Saat menjadi santri, Mahrus memperoleh tugas mengurus penerangan listrik dan alat-alat pengeras suara yang masih mengandalkan aki (accu) sebagai sumber energi. Untuk mengisi ulang daya aki, Mahrus harus bersepeda ke Kota Ponorogo seorang diri. Kondisi yang mencekam, membuat Mahrus merasa kuatir akan keselamatan dirinya. Bersyukur ia berhasil melalui masa-masa tersebut dengan selamat. Di samping tugas tersebut, Mahrus juga diberi tugas oleh Kyai Ahmad Sahal untuk mengajarkan cucunya, Hasan, Aljabar. Sementara oleh Kyai Imam Zarkasyi, ia dipercaya untuk membantu menyelesaikan tugas-tugas administrasi, salahsatunya mengisi formulir bantuan dari Departemen Sosial.
Mahrus menyukai aktivitas dalam organisasi santri. Ia adalah pengurus santri konsulat Jawa Barat. Namun dari semua aktivitas, Mahrus paling menyukai kegiatan kepanduan (Pramuka). Kecintaannya pada kegiatan kepanduan telah hadir sejak ia duduk di bangku SR saat mengikuti kepanduan Hizbul Waton. Kelak kegiatan ini dilanjutkan Mahrus saat mendirikan dan memimpin Ponpes Darunnajah.
Mahrus mengakui pengaruh tiga serangkai, Kyai Ahmad Sahal, Kyai Imam Zarkasyi dan Kyai Fanani amat membekas dalam pembentukan karaternya. Kyai Ahmad Sahal menanamkan nilai-nilai perjuangan. Bahwa ia tidak perlu takut menghadapi tantangan-tantangan hidup karena pada dasarnya hidup adalah perjuangan. Mahrus mengamini hal ini, sejak menjadi santri hingga kelak ia mendirikan dan memimpin Darunnajah, tantangan datang silih berganti.

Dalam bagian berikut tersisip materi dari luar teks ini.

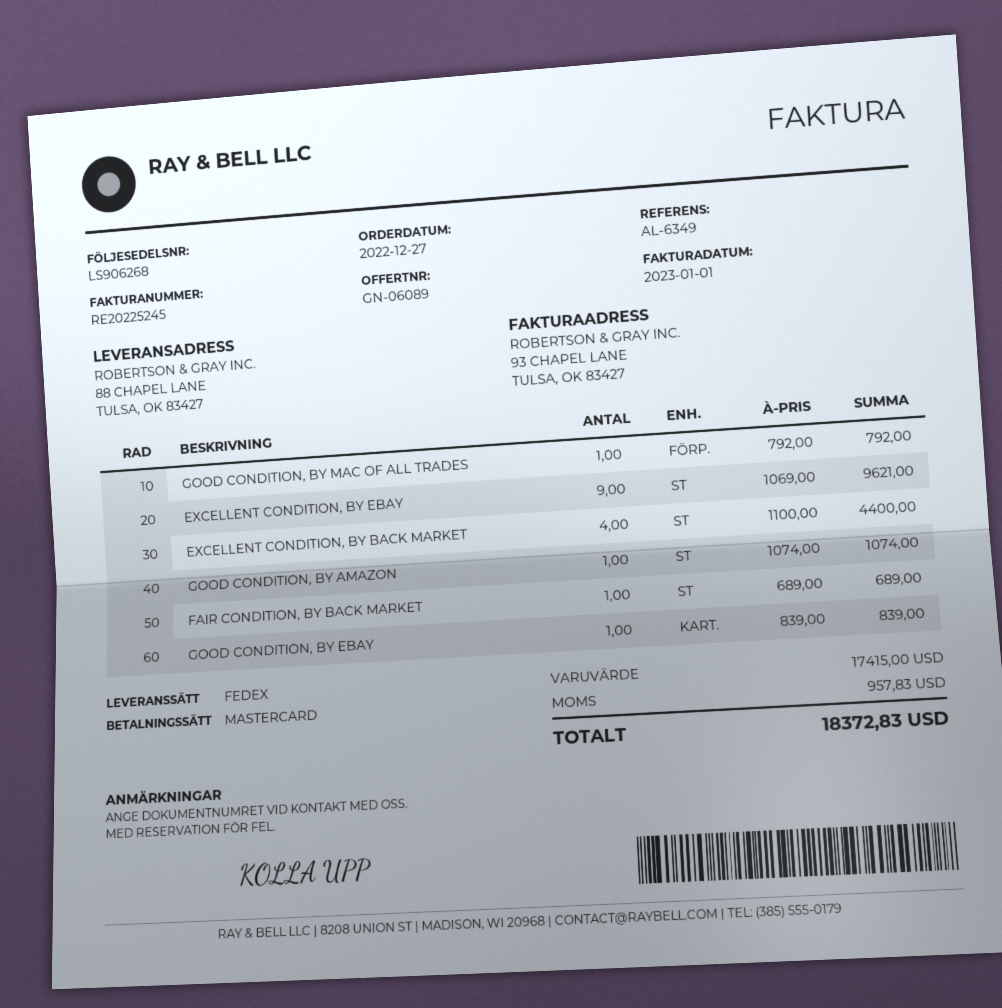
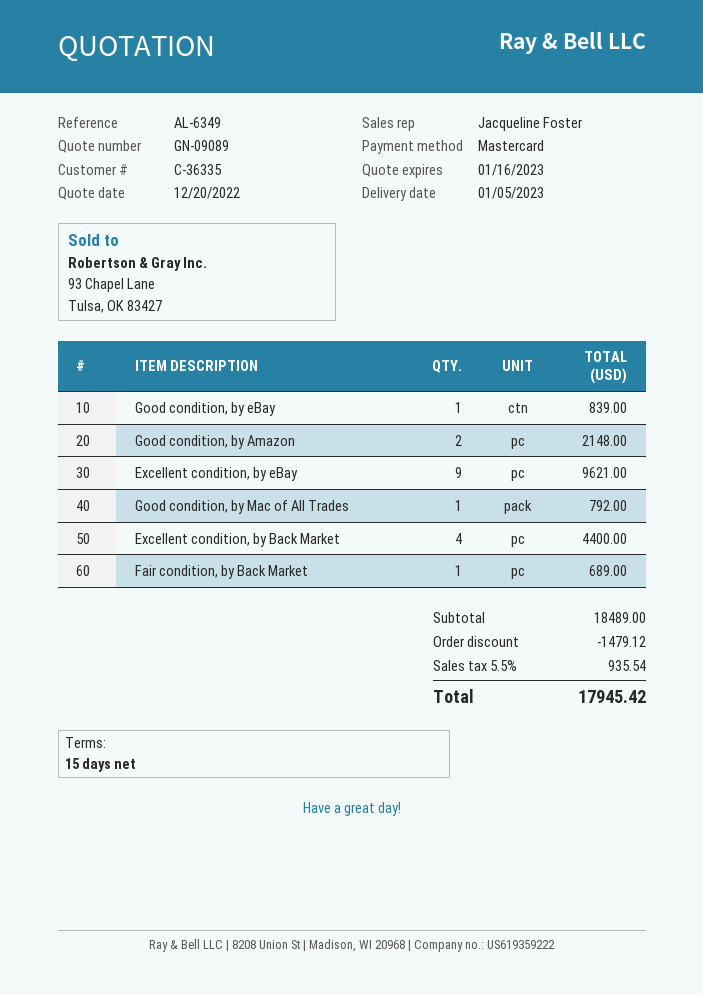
quote number: GN-06089 -> GN-09089
GOOD CONDITION, BY AMAZON: 1 for 1074.00 -> 2 for 2148.00
subtotal: 17415.00 -> 18489.00
discount: none -> 1479.12
tax: 957.83 -> 935.54
total: 18372.83 -> 17945.42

Sementara dari Kyai Imam Zarkasyi, Mahrus memperoleh teladan langsung berupa nilai keikhlasan, kemandirian, persaudaraan, kesederhanaan dan kebebasan. Nilai-nilai inilah yang dikemudian hari diterapkan oleh Mahrus di Ponpes Darunnajah. Adapun dari Kyai Fanani yang saat itu bertugas di Departemen Sosial, Mahrus merasa dibuka wawasannya tentang kehidupan bermasyarakat. Kiai Fanani berpesan agar ia peduli pada masyarakat dan terlibat aktif mengatasi masalah-masalah yang terjadi di masyarakat.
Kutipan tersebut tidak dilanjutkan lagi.